UN Population Report: Opening Volley for '90s

THE world holds 5.3 billion people today. That number will double or triple before population growth stops around the year 2100. A United Nations Population Fund report released today recommends that governments make radical choices to control population growth. Such moves would provide options for future generations.

The report concludes that policymakers should focus on a comprehensive strategy including choices that slow population growth, attack poverty, and protect the environment.

The first three decades of active family planning (1960-90) brought significant cuts in population growth. Contraceptive availability and use has risen from 9 percent worldwide in 1960-65 to an estimated 50 percent in 1990, the report says.

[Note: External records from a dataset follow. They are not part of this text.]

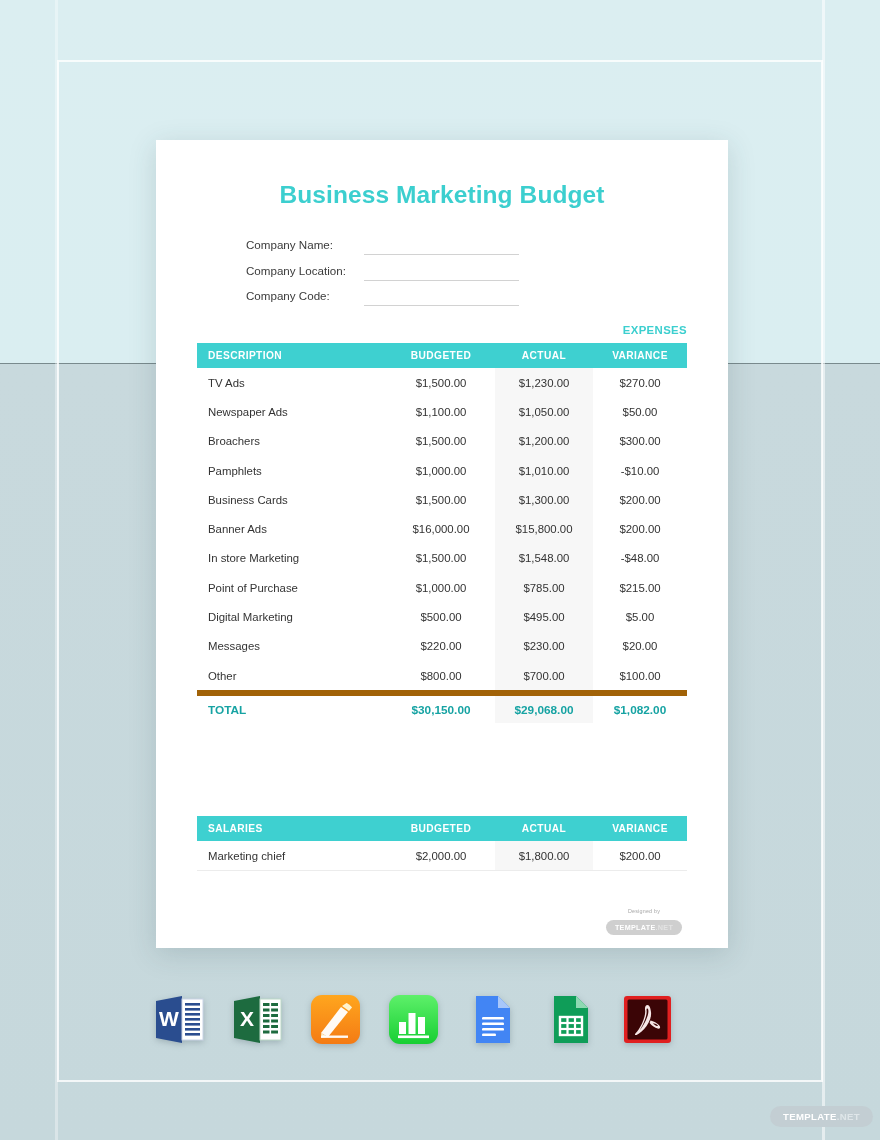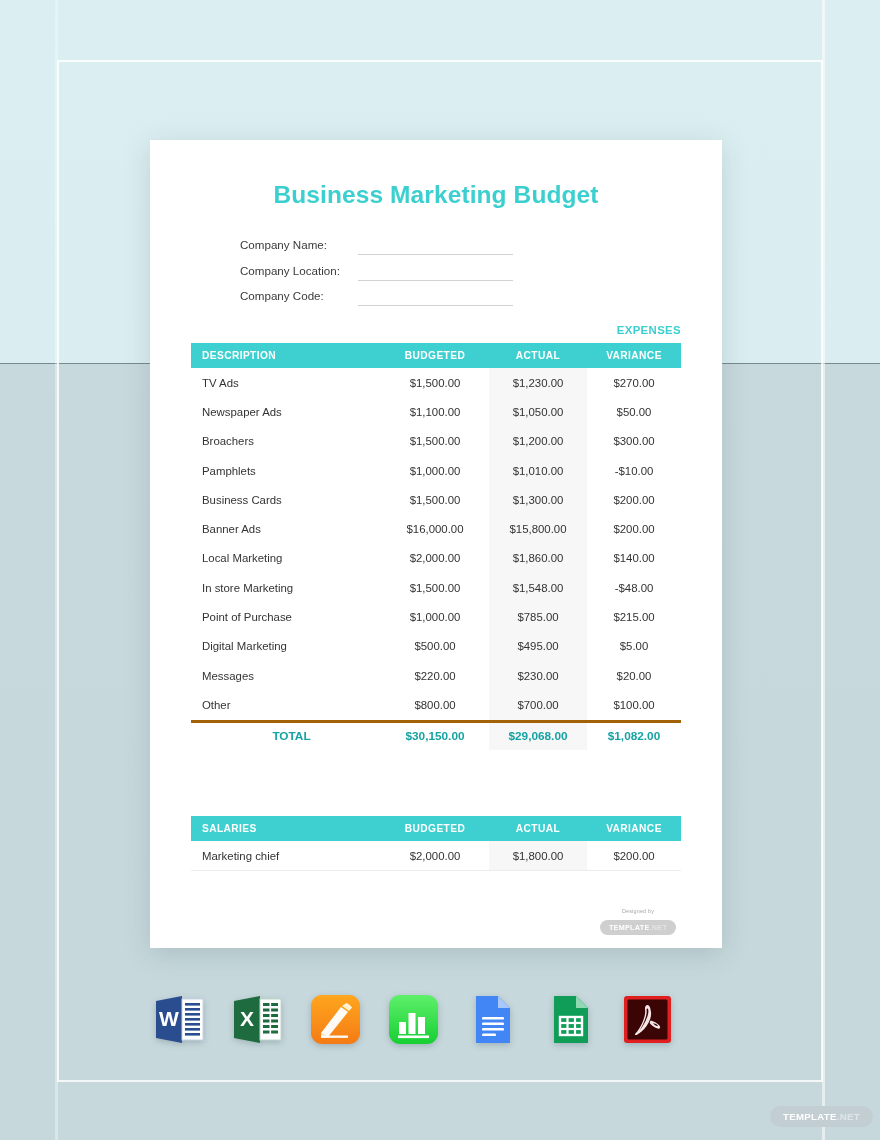--- a/index.html
+++ b/index.html
@@ -59,7 +59,7 @@
   
   #page {
     position: absolute;
-    left: 150px;
+    left: 156px;
     top: 140px;
     width: 572px;
     height: 808px;

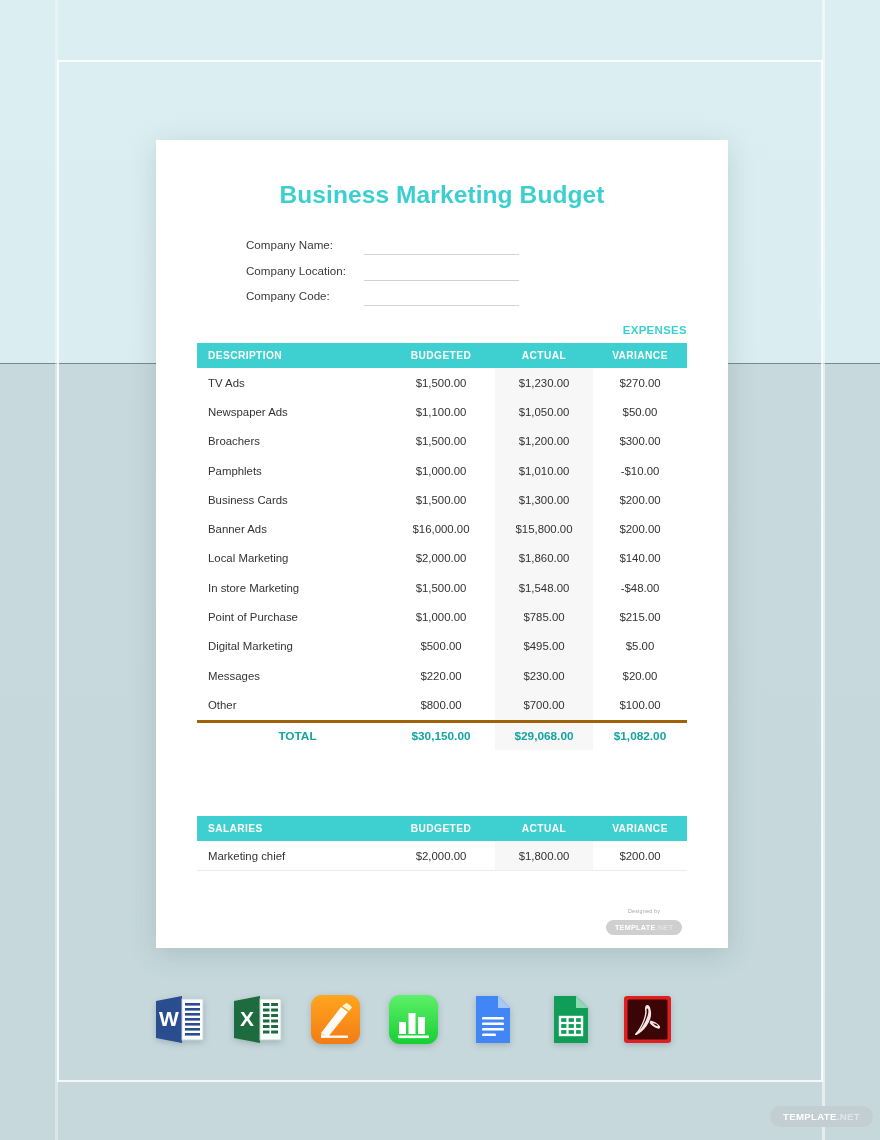--- a/index.html
+++ b/index.html
@@ -323,12 +323,6 @@
           <td class="t-num">$16,000.00</td>
           <td class="t-num t-act">$15,800.00</td>
           <td class="t-num">$200.00</td>
-        </tr>
-        <tr>
-          <td class="t-desc">Local Marketing</td>
-          <td class="t-num">$2,000.00</td>
-          <td class="t-num t-act">$1,860.00</td>
-          <td class="t-num">$140.00</td>
         </tr>
         <tr>
           <td class="t-desc">In store Marketing</td>

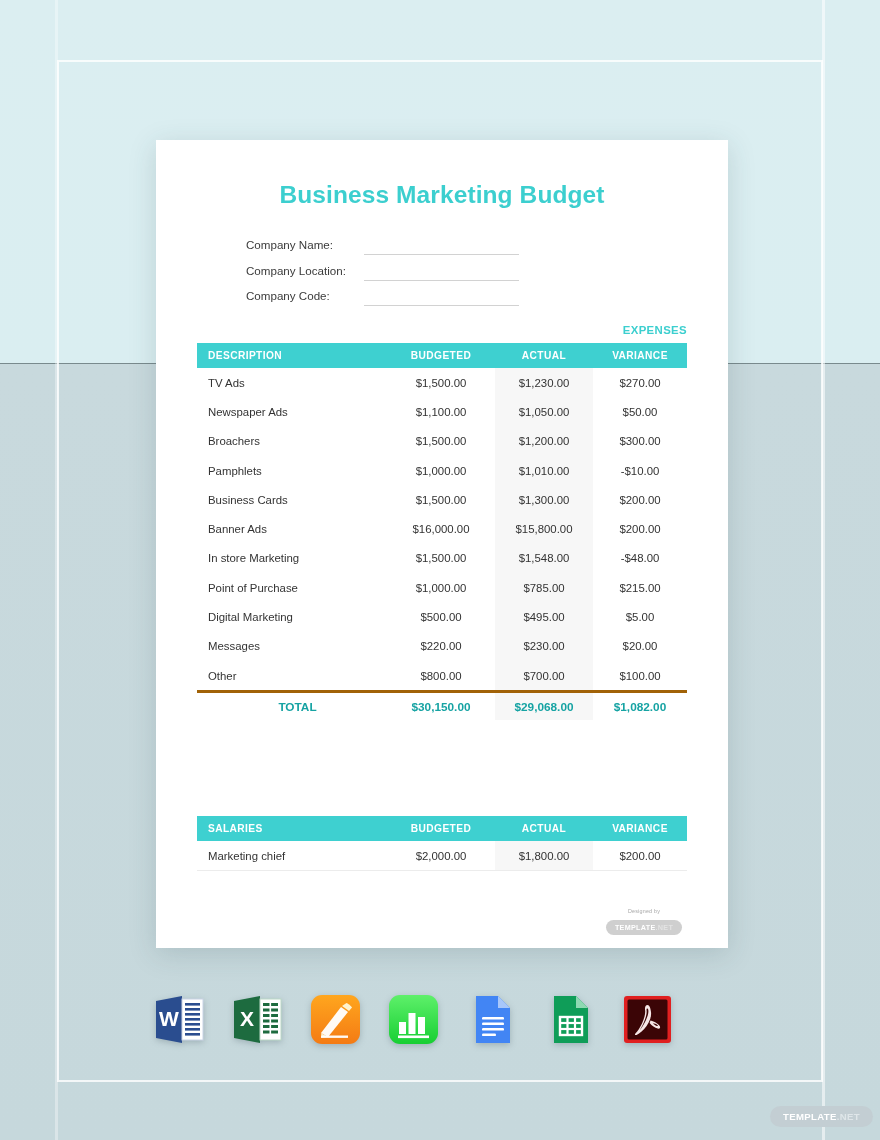--- a/index.html
+++ b/index.html
@@ -172,9 +172,8 @@
     color: #16a3a3;
     font-weight: bold;
     font-size: 11.8px;
-    border-top: 3px solid #a16207;
+    border-top: 6px solid #a16207;
     height: 27px;
-    text-align: center;
   }
   .budget-table tbody tr.total-row td.t-act { background: #f7f7f7; }
   .budget-table tbody tr.last-row td { border-bottom: 1px solid #ececec; }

But the UN Population Fund finds that ``in many cases it has proved relatively easy to cut the fertility rate from six children per woman to four ... [But] it has often proved much harder to pull off the next phase of cutting fertility from four to two, since this requires a deeper change in the desired family sizes.''

South Korea, Indonesia, and Zimbabwe have demonstrated that national governments can provide effective leadership in slowing population growth. Successful local involvement is also noted in programs in Bali, Mexico, and Kenya.

According to the UN report, if only $9 billion was spent annually on population management, it would bring a major reduction in environmental damage caused by burgeoning growth.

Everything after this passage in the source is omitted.